Chinese media are also starting to leverage new foreign voices such as Daniel Dumbrill, Jerry-the-cyclist, and Cyrus Janssen. This is extremely important, since positive opinions from non-Chinese are more impactful (just like in personal relations — if you want to impress a girl, the best way is to have someone else tell her how awesome you are). Another excellent example is Kishore Mahbubani — an author and diplomat from Singapore — who has done more for China’s image than anyone else over the years. China should cultivate the goodwill of hundreds, if not thousands, of such people.
Chinese foreign ministry officials like Hua Chunying and ambassadors have started fighting back on Twitter in the last few months. We can see that they are being effective, since western journalists are whining about China’s new “wolf warrior diplomacy.”
In the next phase, China must develop journalists, analysts, authors, artists, photographers and moviemakers who focus on other countries and cultures as well as neutral topics that would have global appeal — like BBC’s documentaries, for example.
There are 400+ billionaires and 5 million millionaires in China. They could establish a massive private fund to start journalism & film schools, establish think tanks, hire journalists, and pay bloggers and social media influencers around the world. If that sounds crazy, guess what, that’s exactly what the west does.
Good Propaganda v. Manipulative Propaganda
Propaganda is everywhere and everyone has to embrace it. The key to remember is that there is a difference between good versus manipulative propaganda, and the former is based on facts.
The west mastered the manipulative propaganda more than 100 years ago, when Freud’s nephew Edward Bernays figured out the secrets of mass psychology. Since then, corporations, media and governments have used propaganda to sell products, wage wars, instill beliefs, control behaviors, manufacture consent, and socially engineer societies around the world.
However, China can focus on the four principles of good propaganda:
- Tell others about yourself. And make it interesting. Why and how is China doing well? What’s good about the system, country, people, and the culture? Why are people happy? What are your accomplishments? What are your future plans? How will your success benefit the world? (There’s a lot of Sinophobia out there, so China has to work extra hard).
- Defend yourself. Don’t let a single conspiracy theory or a vicious rumor go unanswered. If you don’t define yourself, others will. Bad news travel faster and farther than good news. So, you have to create multiple campaigns to fight each negative news cycle.

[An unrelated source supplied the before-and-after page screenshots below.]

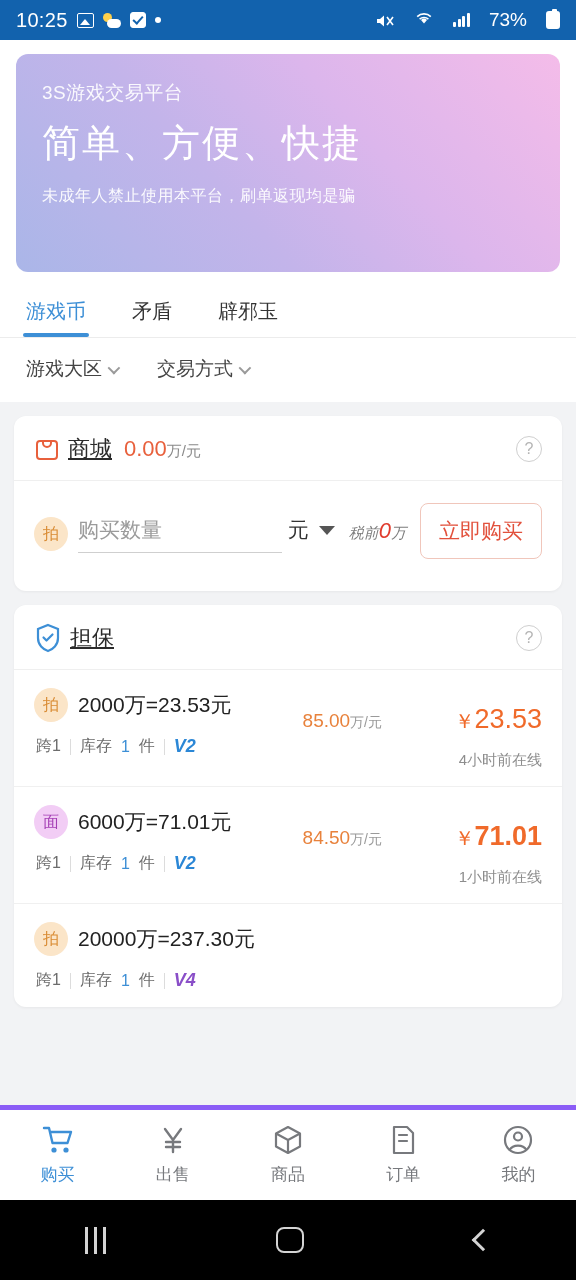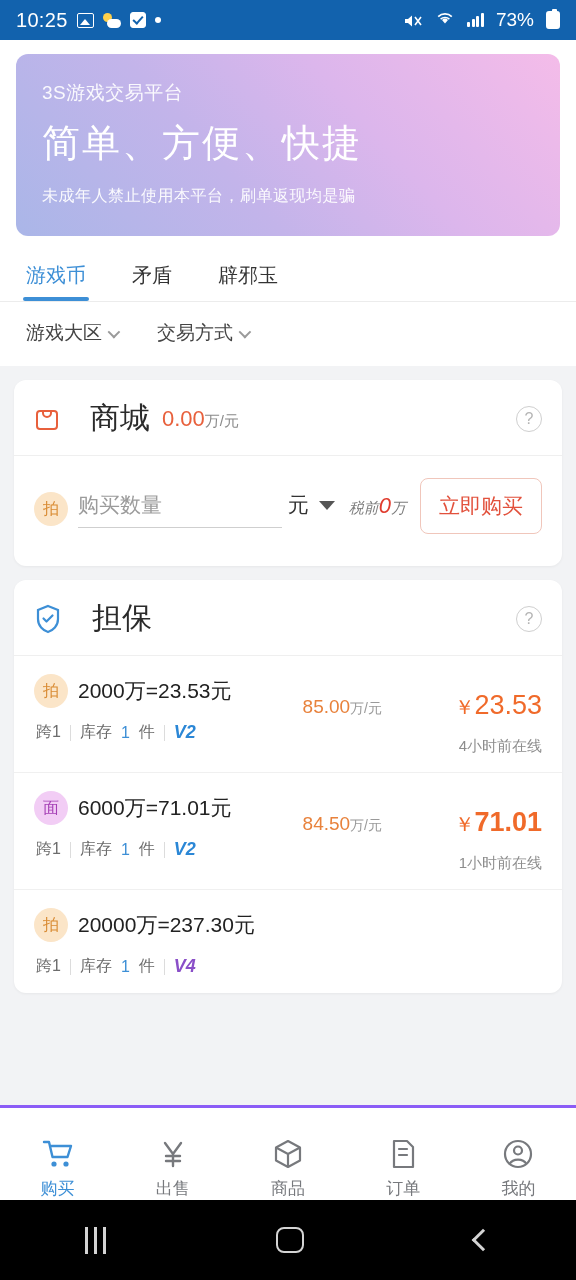"73%" .sb-right { gap: 12px -> 19px }
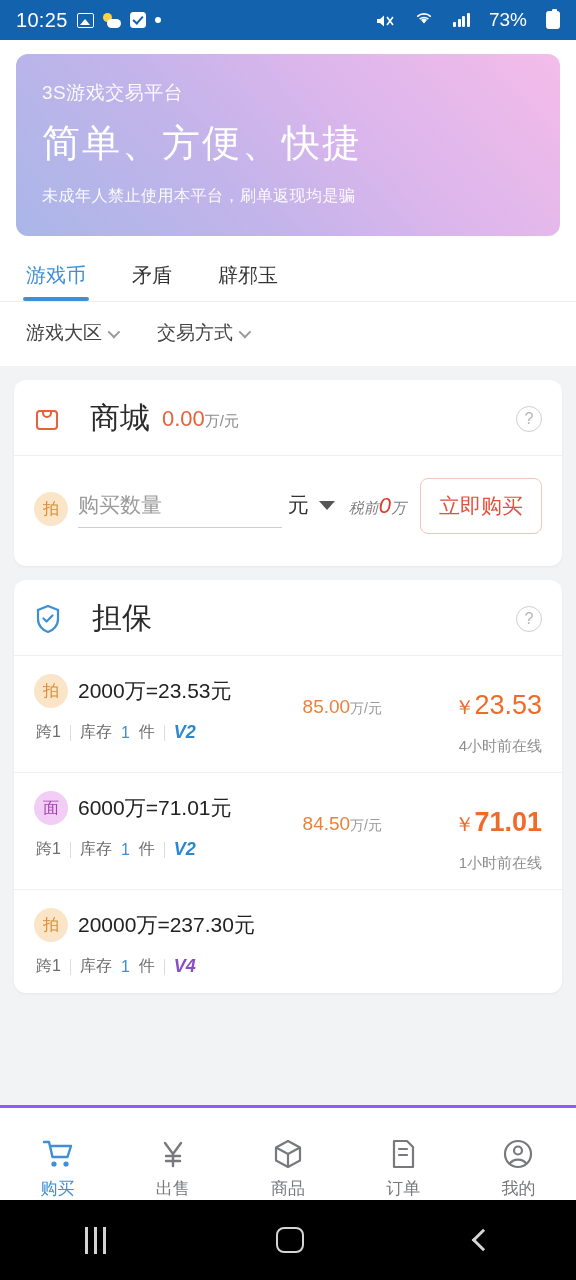"3S游戏交易平台" .banner { height: 182px -> 218px }
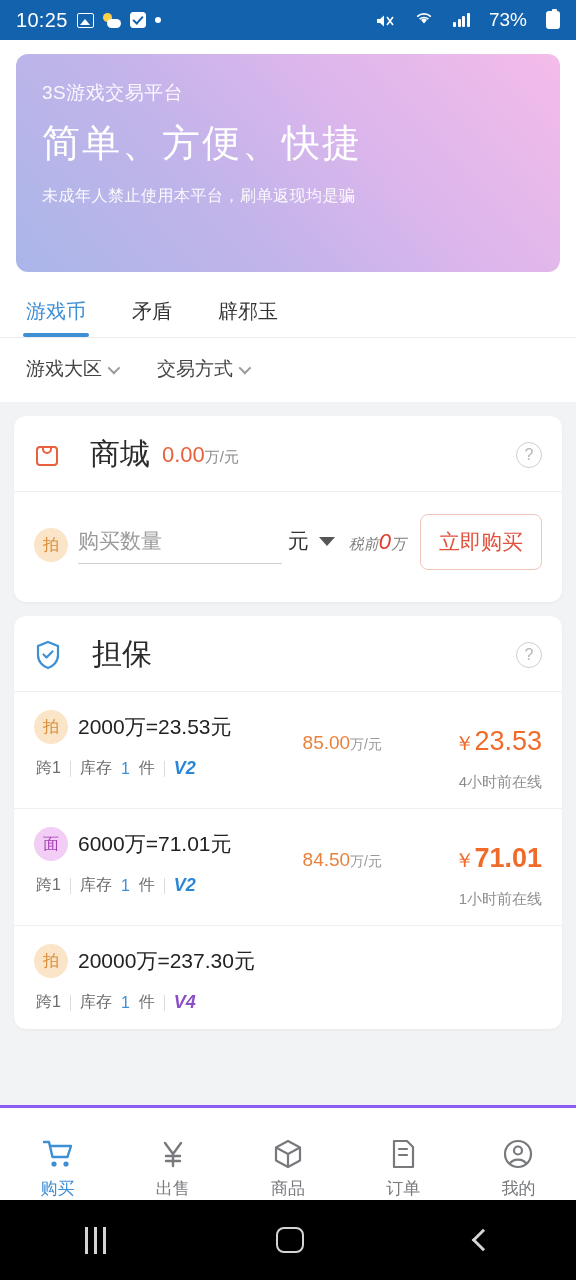"商城" .card-title { font-size: 30px -> 22px; margin-left: 30px -> 8px; text-decoration: none -> underline }
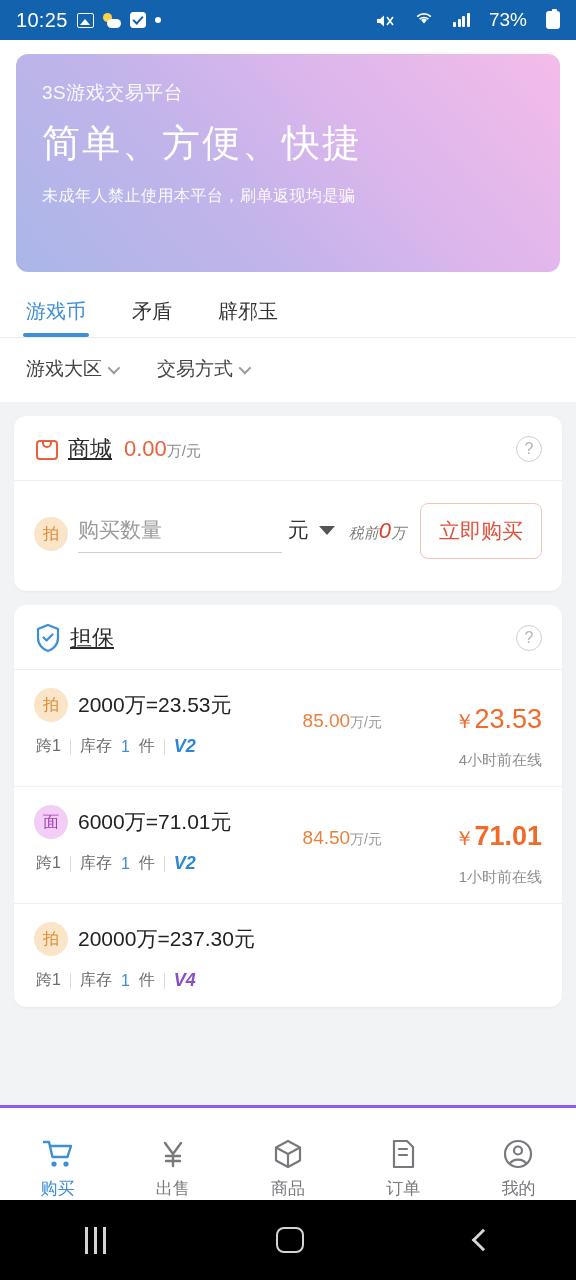"购买" .bottomnav { align-items: flex-end -> center; border-top: 3px solid #8b5cf6 -> 5px solid #8b5cf6 }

- Punch back. Don’t start the fight, but don’t hesitate to punch back. Your geopolitical rivals have plenty of horrendous skeletons in the closet. Call them out on their lies, hypocrisy, shortcomings, and crimes.
- Repeat, Repeat, Repeat. Go through the items 1-3 above and repeat them. Every day. Every week. Every month. And repeat them through multiple sources.
Chinese government and corporations should be willing to spend significant amount of efforts, money and time on the soft power campaign. Chinese netizens should also be far more active on social media. Perhaps due to political history and cultural factors, there may be resistance to embrace, learn, and invest in this extroverted art of information war. But there’s no choice — it’s time for China to evolve and adapt.